** Your objective **
Reproduce the records below exactly, leaving out any pictures.

[Edit tracking data]

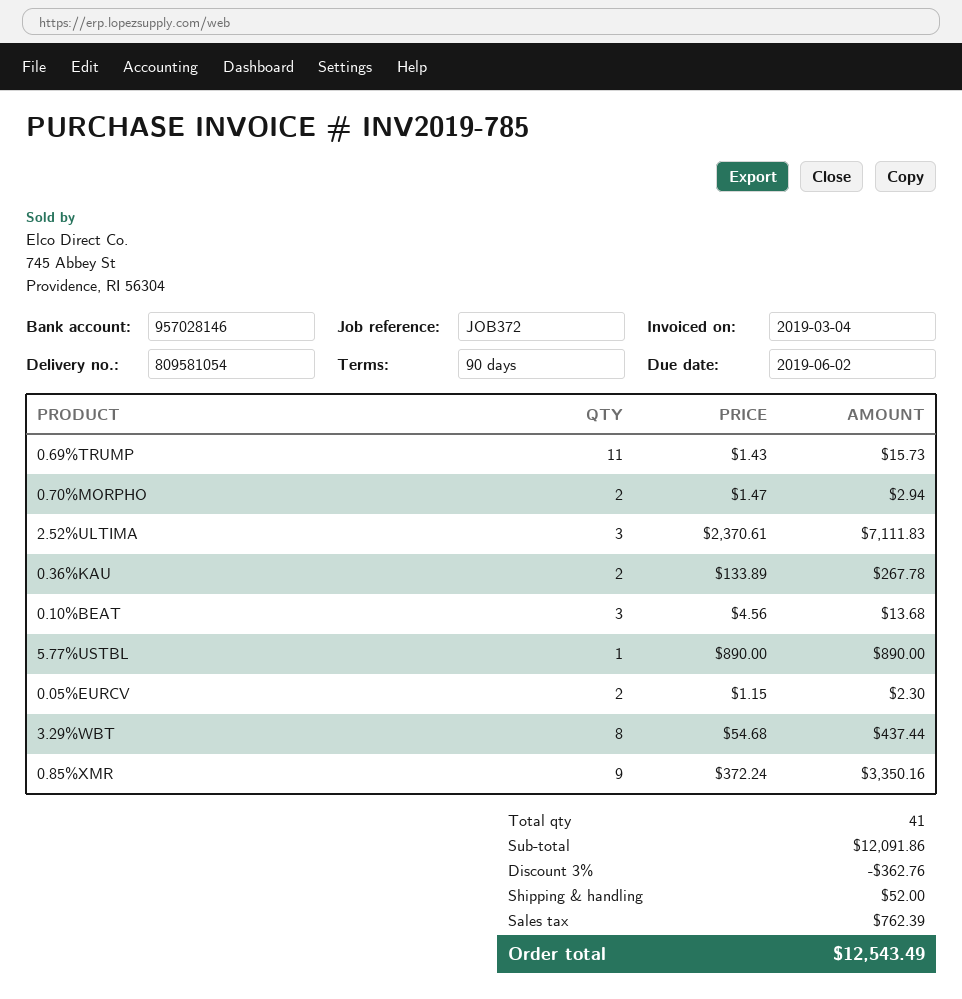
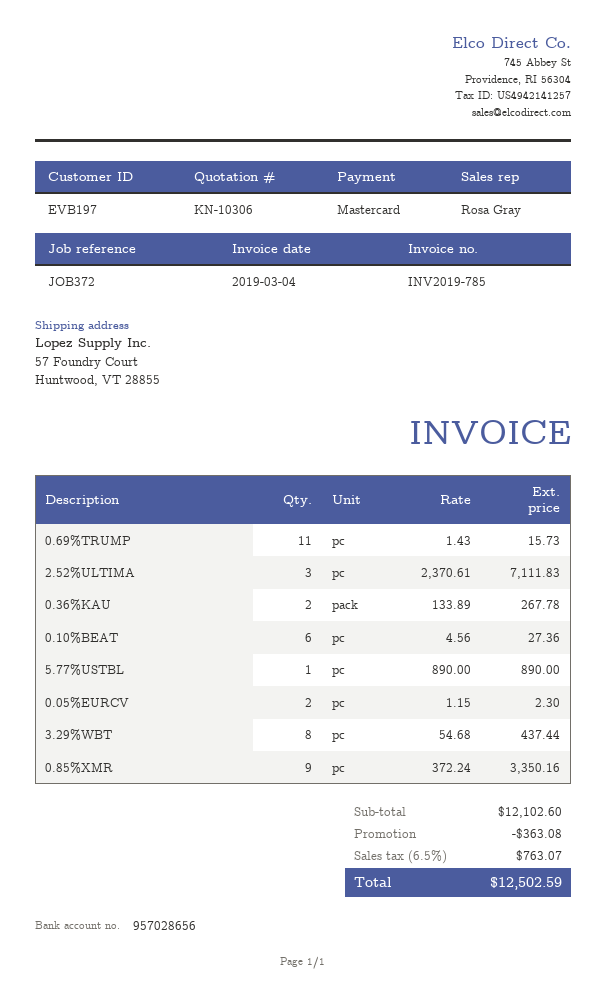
bank account: 957028146 -> 957028656
0.70%MORPHO: 2 x 1.47 = 2.94 -> none
0.10%BEAT: 3 x 4.56 = 13.68 -> 6 x 4.56 = 27.36
subtotal: 12091.86 -> 12102.60
discount: 362.76 -> 363.08
shipping: 52.00 -> none
tax: 762.39 -> 763.07
total: 12543.49 -> 12502.59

** Expected answer **
bank account: 957028146 -> 957028656
0.70%MORPHO: 2 x 1.47 = 2.94 -> none
0.10%BEAT: 3 x 4.56 = 13.68 -> 6 x 4.56 = 27.36
subtotal: 12091.86 -> 12102.60
discount: 362.76 -> 363.08
shipping: 52.00 -> none
tax: 762.39 -> 763.07
total: 12543.49 -> 12502.59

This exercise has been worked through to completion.